=== AIM OF THE EXERCISE ===
Reproduce every record verbatim but drop the pictures.
(PROVIDED DATA Opens)
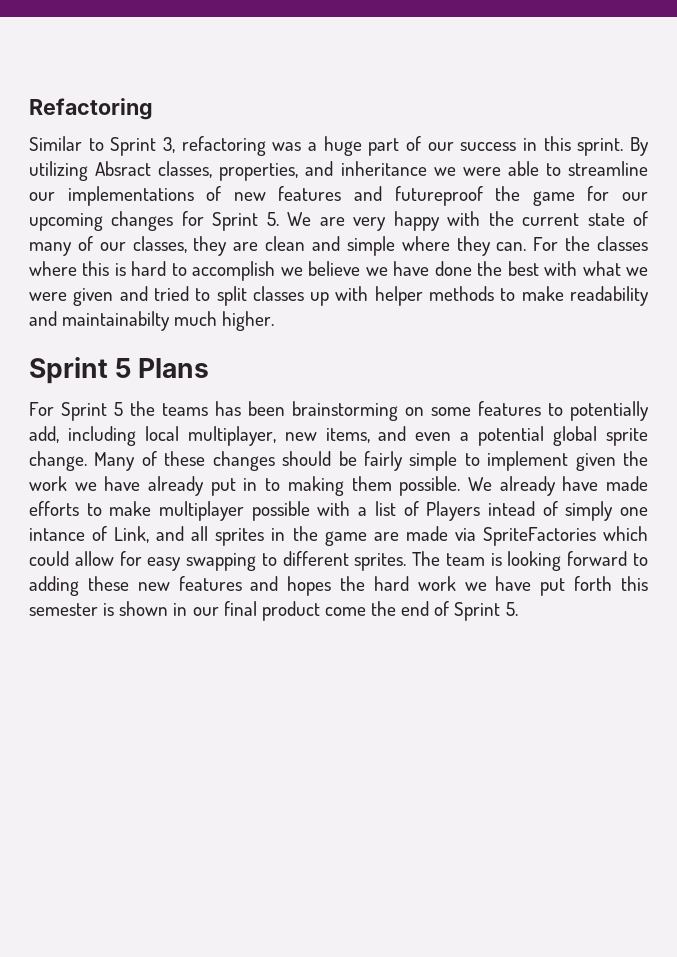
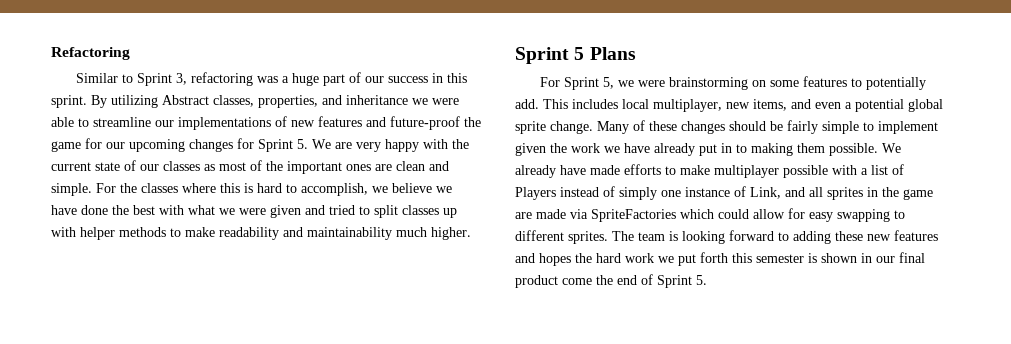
[95,161,152,176] Absract -> [162,95,209,105] Abstract
[394,186,483,206] futureproof -> [390,116,460,130] future-proof
[29,236,527,256] many of our classes, they are clean and simple where they can. -> [140,160,449,174] [51,183,92,196] our classes as most of the important ones are clean and simple.
[192,261,276,281] accomplish -> [301,183,368,196] accomplish,
[62,311,171,331] maintainabilty -> [307,227,392,240] maintainability
[113,401,285,416] 5 the teams has been -> [603,77,666,89] 5, we were
[29,426,136,446] add, including -> [515,99,618,109] add. This includes
[487,501,535,516] intead -> [560,187,599,197] instead
[29,528,85,541] intance -> [685,187,730,197] instance
[495,576,532,591] have -> (674, 259) none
(PROVIDED DATA Closes)
=== SOLUTION BELOW ===
[95,161,152,176] Absract -> [162,95,209,105] Abstract
[394,186,483,206] futureproof -> [390,116,460,130] future-proof
[29,236,527,256] many of our classes, they are clean and simple where they can. -> [140,160,449,174] [51,183,92,196] our classes as most of the important ones are clean and simple.
[192,261,276,281] accomplish -> [301,183,368,196] accomplish,
[62,311,171,331] maintainabilty -> [307,227,392,240] maintainability
[113,401,285,416] 5 the teams has been -> [603,77,666,89] 5, we were
[29,426,136,446] add, including -> [515,99,618,109] add. This includes
[487,501,535,516] intead -> [560,187,599,197] instead
[29,528,85,541] intance -> [685,187,730,197] instance
[495,576,532,591] have -> (674, 259) none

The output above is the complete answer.